Typically, we think about the 7th Principle as “the environmental principle.” Take a look at these summations. The first one is ours here at Harmony. The other two are from the UUA but condensed. We can certainly think about our compassion for the environment. I can tell you I love nature, but it is very easy to be disconnected from it—to take it all for granted. I have no right to talk about animals, so I won’t. I’ve enjoyed eating them for my whole life. Let’s be clear. But it was curious how finding compassion for my body and going plant-based for 4 months was aligning with the 7th Principle and making me feel better. More clear and focused. Able to make more generous assumptions. And trying to grow my own food in dirt has added a new layer to it all. I am more connected to the earth and to the earth worms and full of gratitude for the rain when it comes. (Like today.) A symbiosis was taking place. Looking at life through a lens of compassion helped me remember to SEE with clear eyes how I am served (have always been served) by the world around me. And how I wish to serve it back.

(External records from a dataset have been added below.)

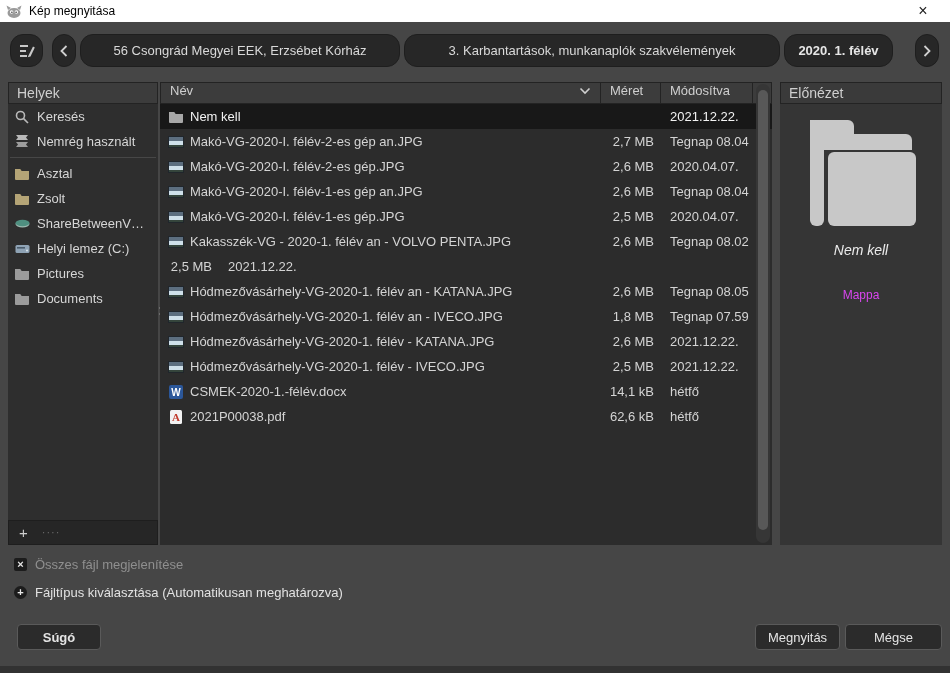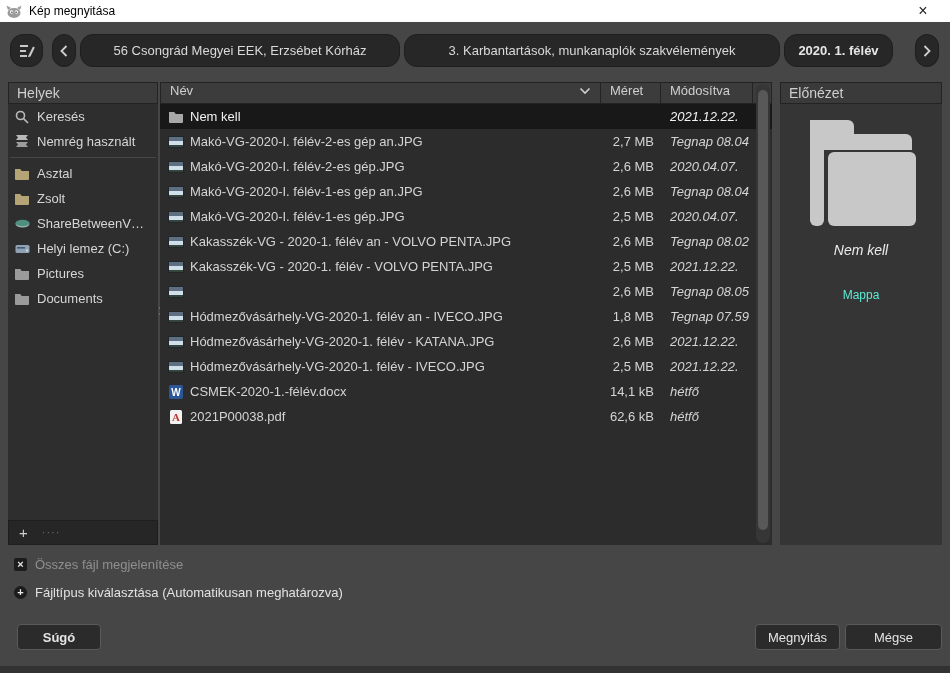"2021.12.22." .frow .c-mod { font-style: italic -> none }
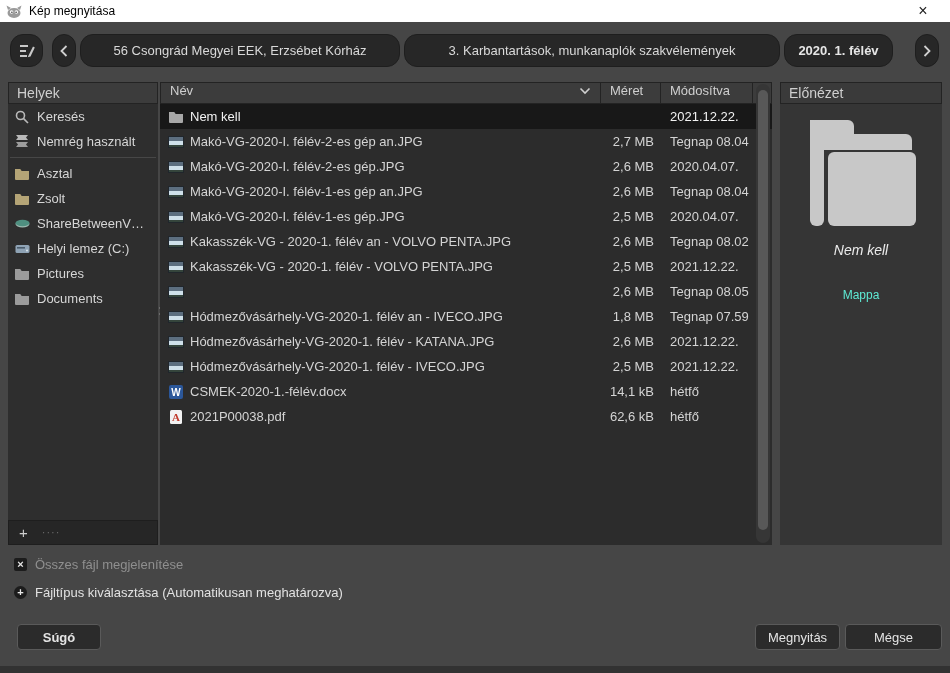"Kakasszék-VG - 2020-1. félév -" span.c-name { html: <span> <span> <svg> <rect></rect> <rect></rect> <rect></rect> <rect></rect> </svg> </span> <span>Kakasszék-VG - 2020-1. félév - VOLVO PENTA.JPG</span> </span> -> none }
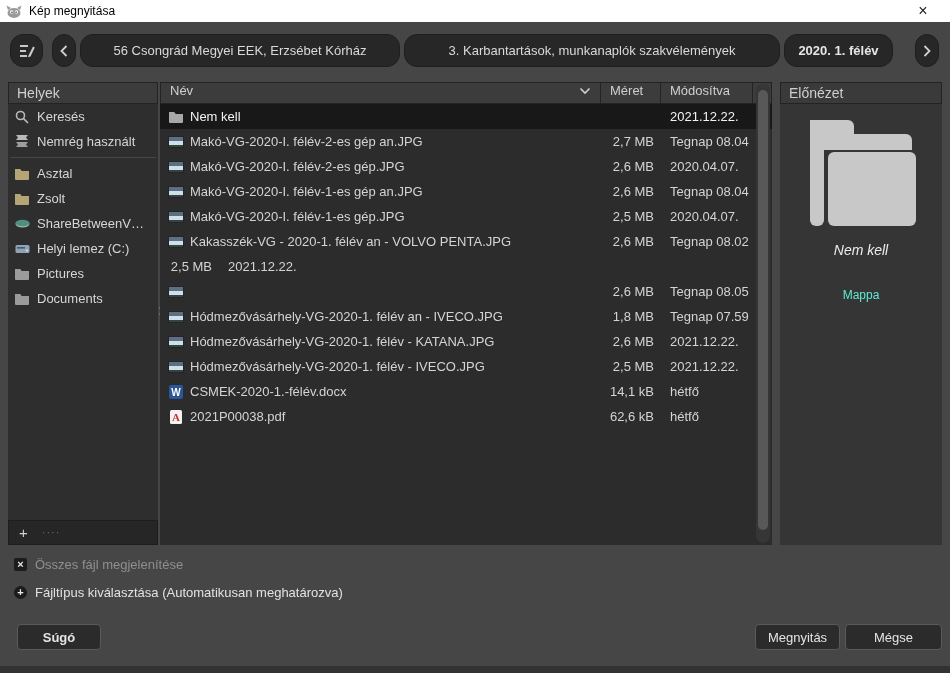"Hódmezővásárhely-VG-2020-1. félév an -" span { html: none -> <span>Hódmezővásárhely-VG-2020-1. félév an - KATANA.JPG</span> }
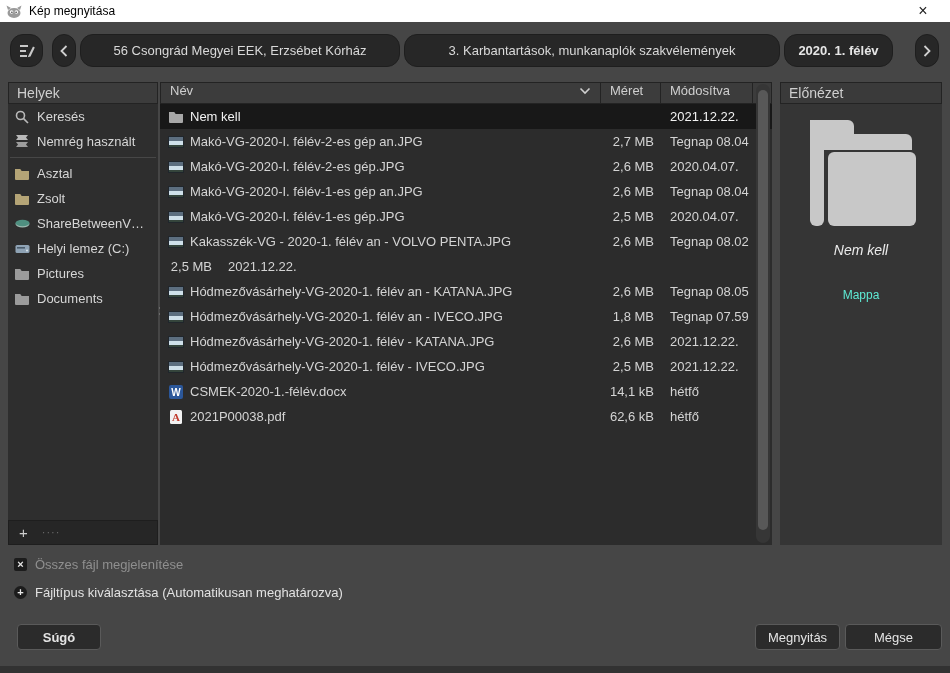"Mappa" .preview-kind { color: #5eead4 -> #d946ef }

I wanted to take a closer look at the 7th Principle. Here it is from the UUA website:

“Our seventh Principle may be our Unitarian Universalist way of coming to fully embrace something greater than ourselves. The interdependent web—expressed as the spirit of life, the ground of all being, the oneness of all existence, the community-forming power, the process of life, the creative force, even God—can help us develop that social understanding of ourselves that we and our culture so desperately need. It is a source of meaning to which we can dedicate our lives.”

On the UUA website it said that the 7th Principle was about more than the environment. I guess so!

That’s a big one. But I do know that as I have attempted to view life through a lens of compassion, everything has started to seem more connected. I felt more connected, too—a part of that interdependent web. I wanted to embrace compassion as something greater than myself, but it ironically ended up returning me TO myself and helping me understand myself and my needs better. I think compassion is bringing me to a healthier version of myself—which, ultimately, heals everyone and the planet too, since we are all connected as one.

Compassion is more widely discussed in Eastern philosophy and Buddhism. The Dalai Lama connects compassion practices to happiness. Science is now showing that self-compassion, in conjunction with compassion for others, is a key transformative and protective mindset for decreasing anxiety and depression.

Tara Brach always tells the story of an enormous, solidly golden Buddha that was in jeopardy of being pilfered during some tumultuous historical time. She shares this story often in her talks, so I’m paraphrasing. In order to keep the golden statue safe, the people covered it over with mud. The mud hid the gold for years until even the people living with the statue forgot about the gold inside. The mud is a symbol of our protective coverings in this world. How we hide to stay safe, disconnected from the truth of the gold inside each one of us. Tara Brach would say the gold is our spirit. And our spiritual path is to re-discover our gold—to remember and awaken what’s inside of each one of us. So, when I happened upon the John Prine song that Dale got us all going with today, it reminded me so much of this story. “You’ve got gold, gold inside of you. I’ve got some, gold inside me too.” The gold is our goodness. And I think that cultivating compassion is just like mining for gold. It’s a creative act. Unique to you. And when we crack off our own mud, it gladly shines on those around us—lighting the way. That’s compassion in action.

So, uncover and mine your gold. It’s there. Just waiting for you.